QuestA: Expanding Reasoning Capacity in LLMs via Question Augmentation

ICLR 2026 Conference SubmissionAnonymous Authors

OpenReview Score: 6.0 Download Report PDF

Large Language Model; Reinforcement Learning

Reinforcement learning (RL) has emerged as a central paradigm for training large language models (LLMs) in reasoning tasks. Yet recent studies question RL’s ability to incentivize reasoning capacity beyond the base model. This raises a key challenge: how can RL be adapted to solve harder reasoning problems more effectively? To address this challenge, we propose a simple yet effective strategy via Question Augmentation: introduce partial solutions during training to reduce problem difficulty and provide more informative learning signals. Our method, QuestA, when applied during RL training on math reasoning tasks, not only improves pass@1 but also pass@k—particularly on problems where standard RL struggles to make progress. This enables continual improvement over strong open-source models such as DeepScaleR and OpenMath Nemotron, further enhancing their reasoning capabilities. We achieve new state-of-the-art results on math benchmarks using 1.5B-parameter models: 72.50% (+10.73%) on AIME24, 62.29% (+12.79%) on AIME25, and 41.67% (+10.11%) on HMMT25. Code, data and model are available at https://anonymous.4open.science/r/questa932.

Abstract:

Disclaimer

This report is AI-GENERATED using Large Language Models and WisPaper (A scholar search engine). It analyzes academic papers' tasks and contributions against retrieved prior work. While this system identifies POTENTIAL overlaps and novel directions, ITS COVERAGE IS NOT EXHAUSTIVE AND JUDGMENTS ARE APPROXIMATE. These results are intended to assist human reviewers and SHOULD NOT be relied upon as a definitive verdict on novelty.

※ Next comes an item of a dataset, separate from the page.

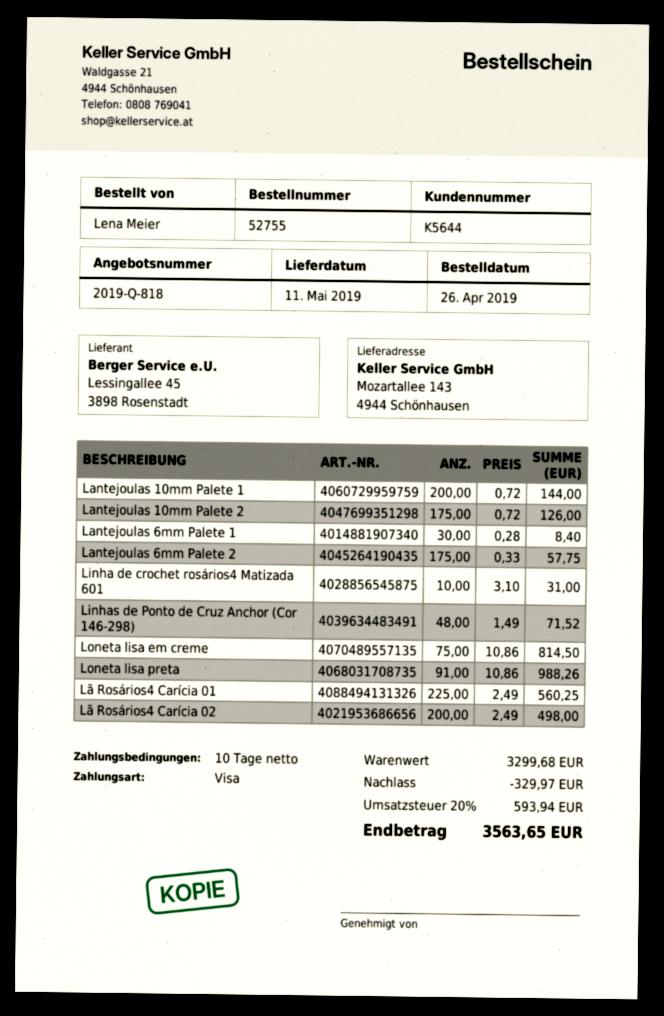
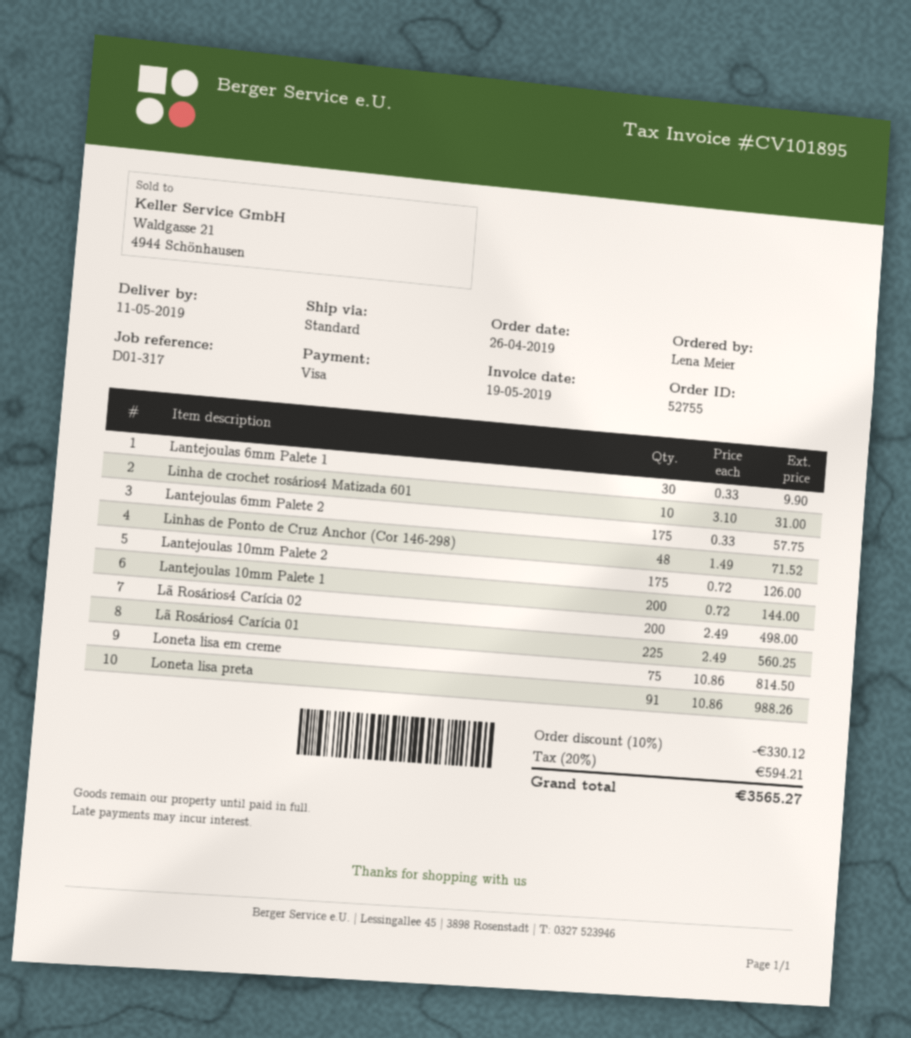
Lantejoulas 6mm Palete 1: 30 x 0.28 = 8.40 -> 30 x 0.33 = 9.90
discount: 329.97 -> 330.12
tax: 20% = 593.94 -> 20% = 594.21
total: 3563.65 -> 3565.27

NOTE that some papers exist in multiple, slightly different versions (e.g., with different titles or URLs). The system may retrieve several versions of the same underlying work. The current automated pipeline does not reliably align or distinguish these cases, so human reviewers will need to disambiguate them manually.

If you have any questions, please contact: mingzhang23@m.fudan.edu.cn

Overview

Overall Novelty Assessment

The paper proposes QuestA, a question augmentation strategy that introduces partial solutions during RL training to reduce problem difficulty and improve learning signals for mathematical reasoning. It sits within the Mathematical Reasoning leaf of the taxonomy, which contains only three papers total, indicating a relatively focused but not overcrowded research direction. The sibling papers—WizardMath and Deeptheorem—similarly target RL-based mathematical problem solving, suggesting this work occupies a well-defined niche within domain-specific applications of RL for reasoning enhancement.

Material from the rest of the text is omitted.